Given records:
== Segment start ==

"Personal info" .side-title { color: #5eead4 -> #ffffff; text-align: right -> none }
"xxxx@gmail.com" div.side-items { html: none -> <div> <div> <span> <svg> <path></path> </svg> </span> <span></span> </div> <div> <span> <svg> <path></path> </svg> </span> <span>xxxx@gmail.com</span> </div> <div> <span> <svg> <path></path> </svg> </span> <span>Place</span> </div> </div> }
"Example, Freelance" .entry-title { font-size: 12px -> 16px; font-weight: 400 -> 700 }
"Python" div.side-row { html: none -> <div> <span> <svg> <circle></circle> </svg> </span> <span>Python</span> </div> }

== Segment end ==
== Segment start ==

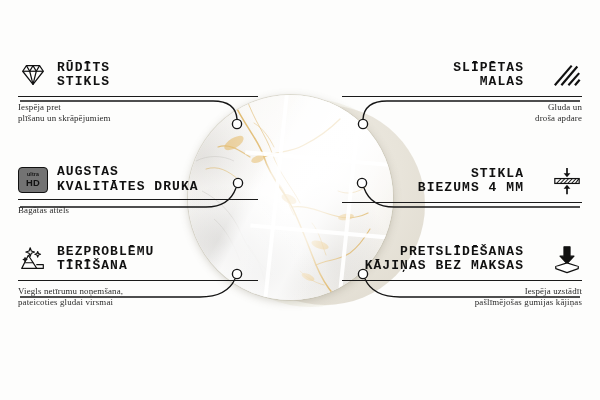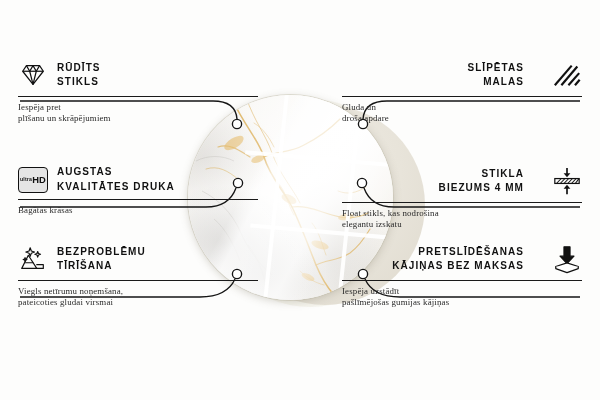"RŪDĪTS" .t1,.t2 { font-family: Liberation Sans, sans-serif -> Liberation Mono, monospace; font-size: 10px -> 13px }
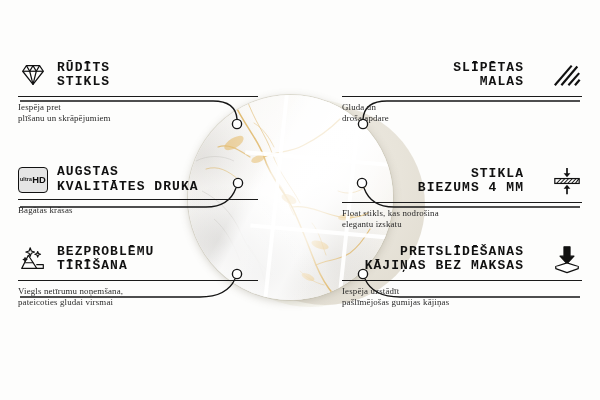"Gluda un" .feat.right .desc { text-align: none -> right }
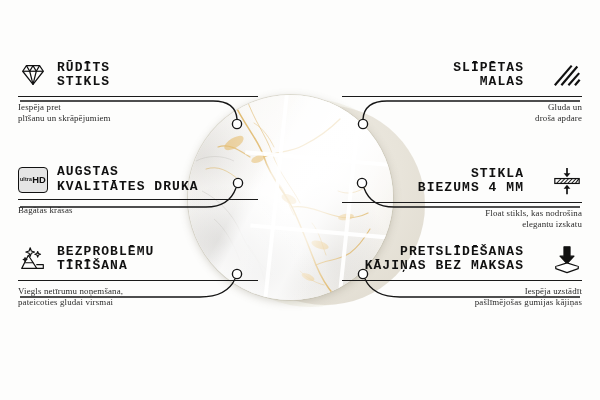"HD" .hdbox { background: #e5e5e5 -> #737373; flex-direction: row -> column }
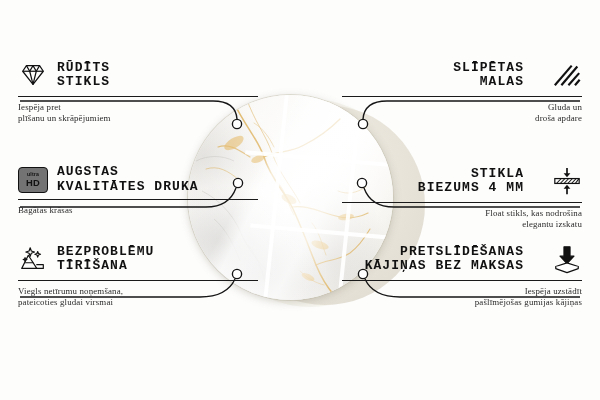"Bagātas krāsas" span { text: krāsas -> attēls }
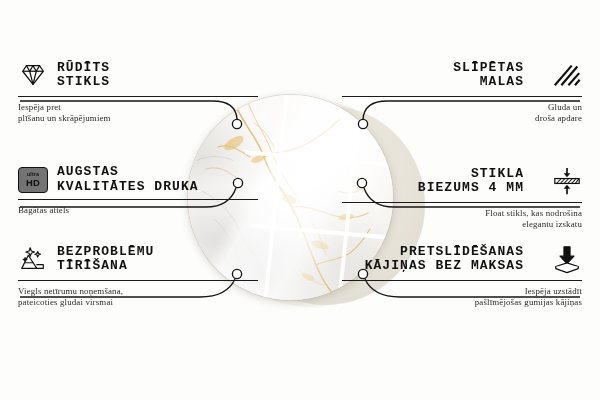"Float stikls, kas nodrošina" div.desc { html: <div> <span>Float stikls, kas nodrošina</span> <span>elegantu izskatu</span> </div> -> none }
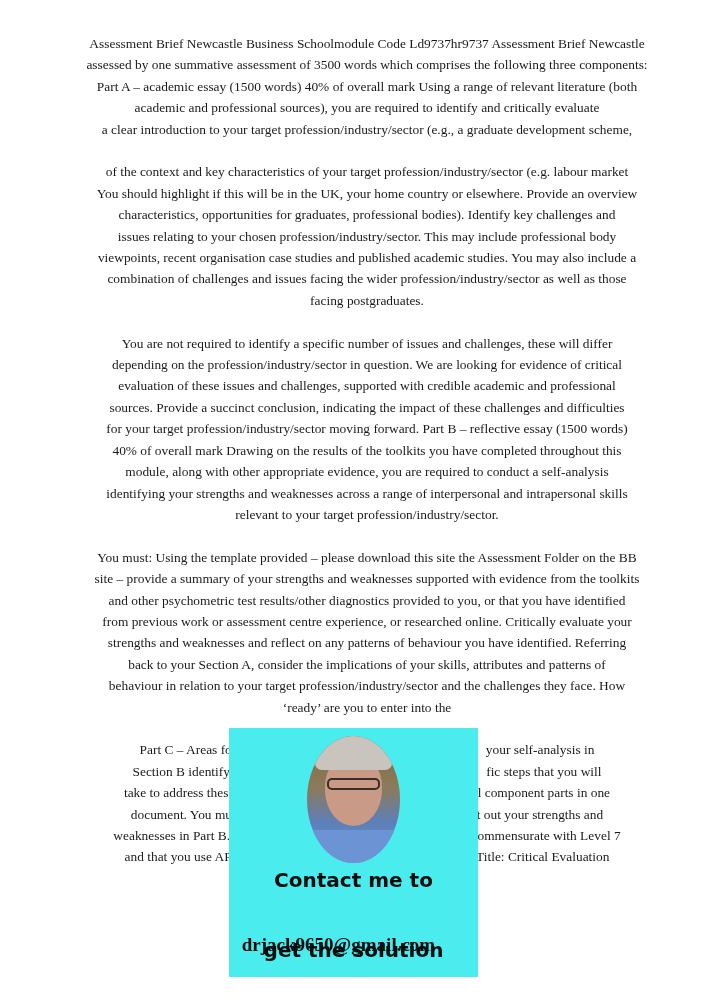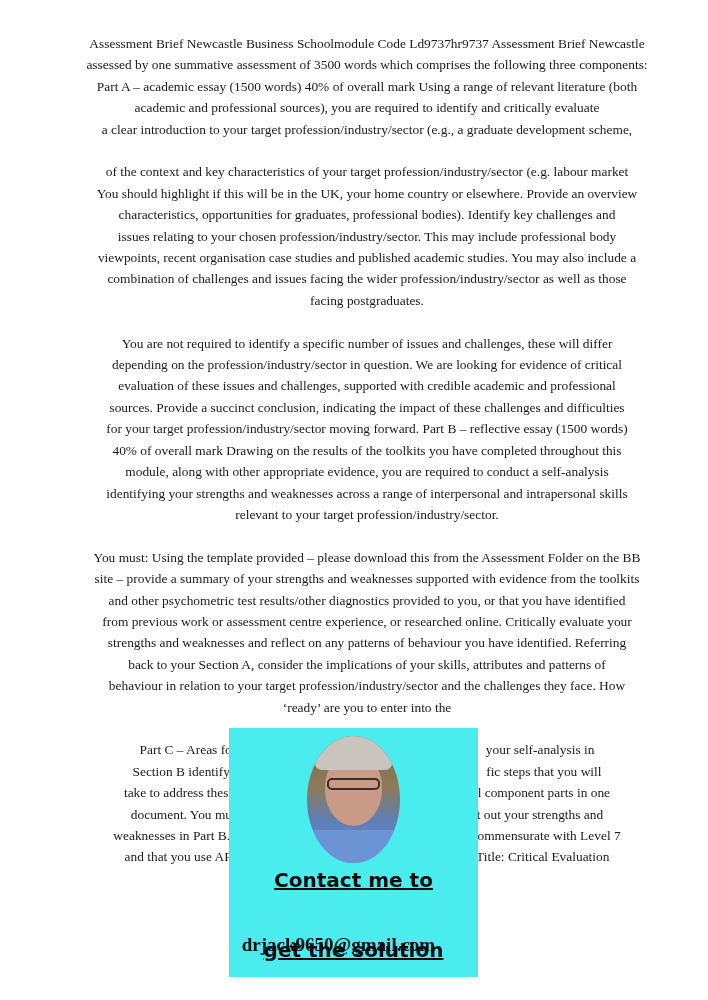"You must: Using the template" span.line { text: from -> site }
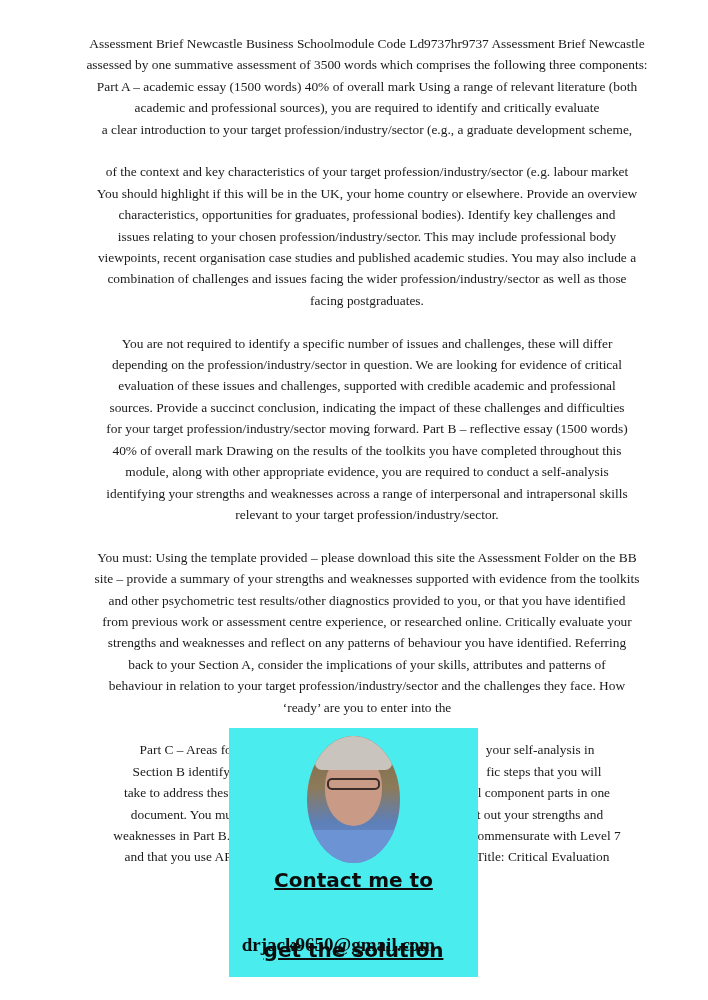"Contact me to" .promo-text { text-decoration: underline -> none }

== Segment end ==
== Segment start ==

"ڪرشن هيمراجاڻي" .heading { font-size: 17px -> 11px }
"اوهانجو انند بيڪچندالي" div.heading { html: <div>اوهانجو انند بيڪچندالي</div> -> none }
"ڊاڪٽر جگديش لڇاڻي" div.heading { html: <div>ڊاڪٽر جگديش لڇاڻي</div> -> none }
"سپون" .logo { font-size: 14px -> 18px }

== Segment end ==

Work instruction: Out of the listing above, reproduce exactly the lines from the one with "color: #5eead4 ->" up to and including the one with "-> <div> <span>".

Written response:
"Personal info" .side-title { color: #5eead4 -> #ffffff; text-align: right -> none }
"xxxx@gmail.com" div.side-items { html: none -> <div> <div> <span> <svg> <path></path> </svg> </span> <span></span> </div> <div> <span> <svg> <path></path> </svg> </span> <span>xxxx@gmail.com</span> </div> <div> <span> <svg> <path></path> </svg> </span> <span>Place</span> </div> </div> }
"Example, Freelance" .entry-title { font-size: 12px -> 16px; font-weight: 400 -> 700 }
"Python" div.side-row { html: none -> <div> <span> <svg> <circle></circle> </svg> </span> <span>Python</span> </div> }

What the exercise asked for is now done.